Problem details - The required output is the lines below from the line containing "font-weight: bold ->" to the line containing "height: 32px ->", inclusive, retyped exactly. No other lines belong in it.
==== Dataset entries
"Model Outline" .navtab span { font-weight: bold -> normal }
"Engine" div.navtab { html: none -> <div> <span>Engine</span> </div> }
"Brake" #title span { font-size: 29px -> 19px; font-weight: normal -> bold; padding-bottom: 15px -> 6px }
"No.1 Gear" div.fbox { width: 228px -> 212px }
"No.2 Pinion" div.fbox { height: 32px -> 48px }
========
==== Dataset entries
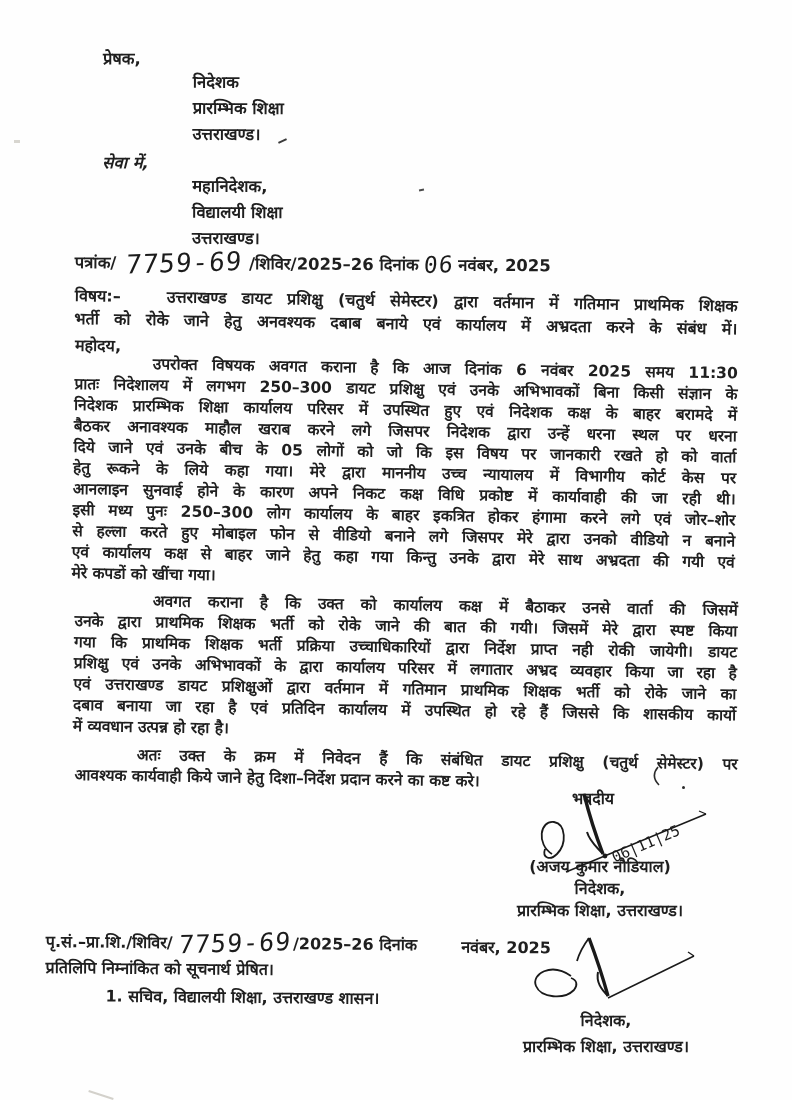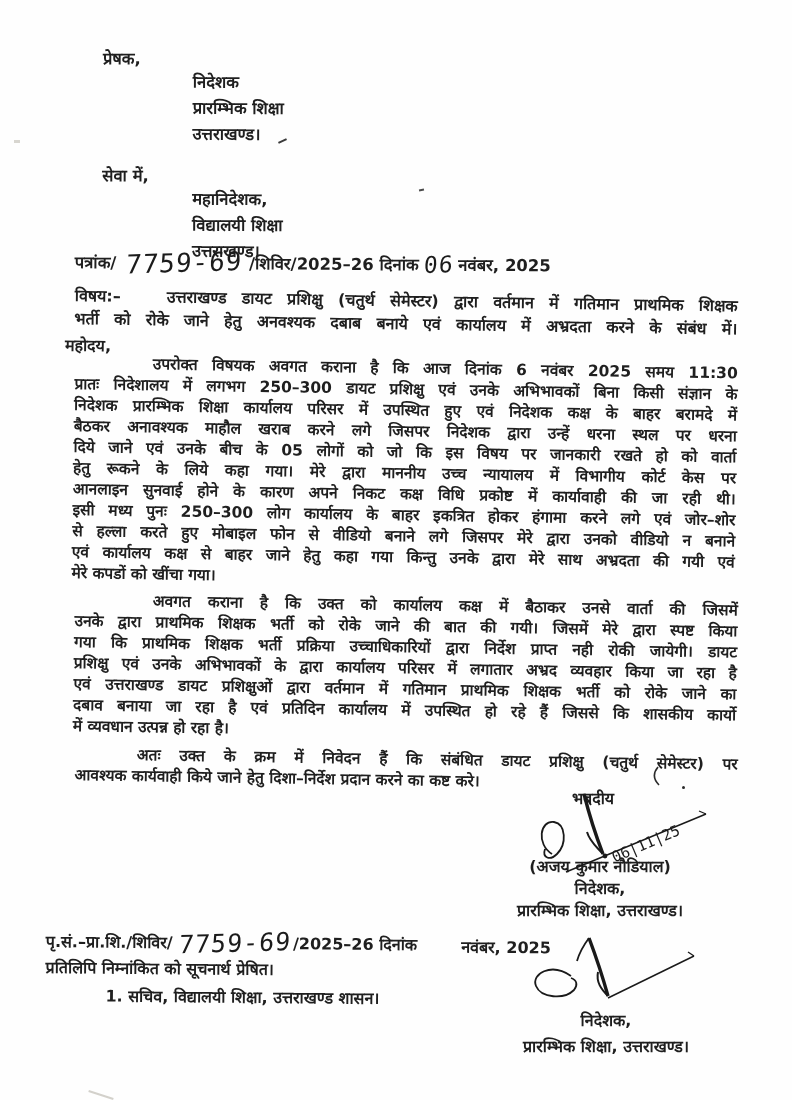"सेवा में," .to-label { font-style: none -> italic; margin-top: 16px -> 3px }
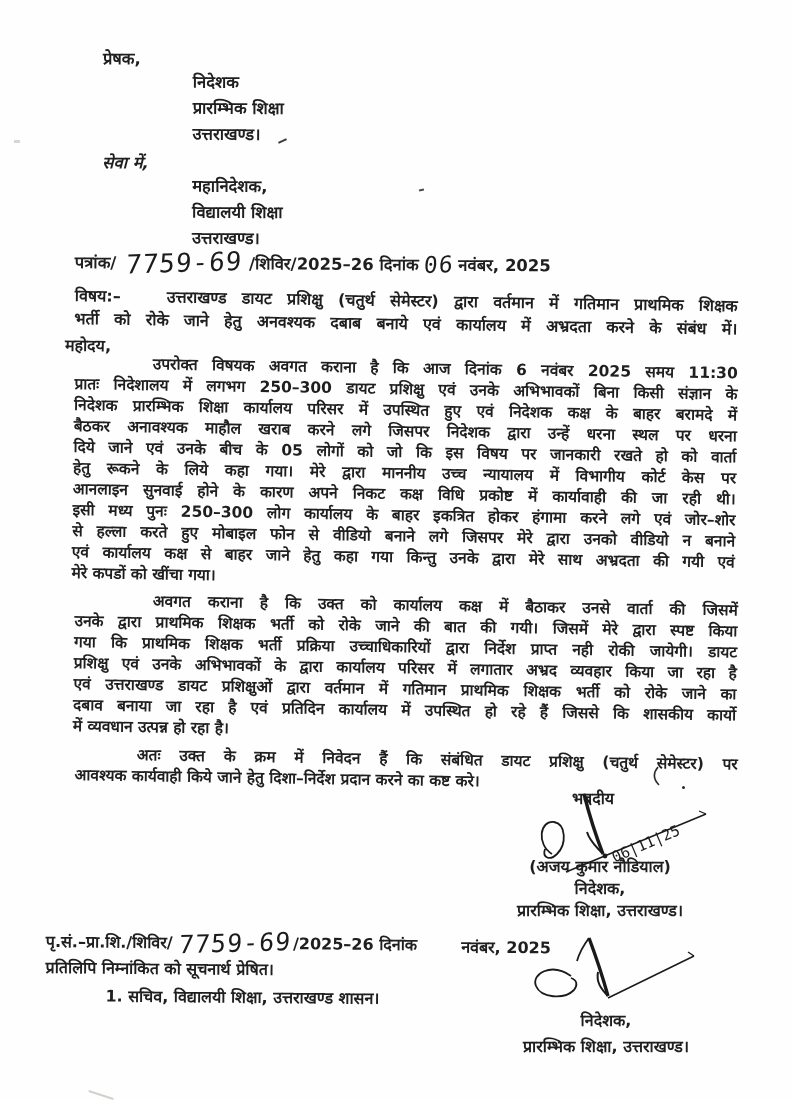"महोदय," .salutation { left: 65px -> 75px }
========
Solution for this exercise -
"Model Outline" .navtab span { font-weight: bold -> normal }
"Engine" div.navtab { html: none -> <div> <span>Engine</span> </div> }
"Brake" #title span { font-size: 29px -> 19px; font-weight: normal -> bold; padding-bottom: 15px -> 6px }
"No.1 Gear" div.fbox { width: 228px -> 212px }
"No.2 Pinion" div.fbox { height: 32px -> 48px }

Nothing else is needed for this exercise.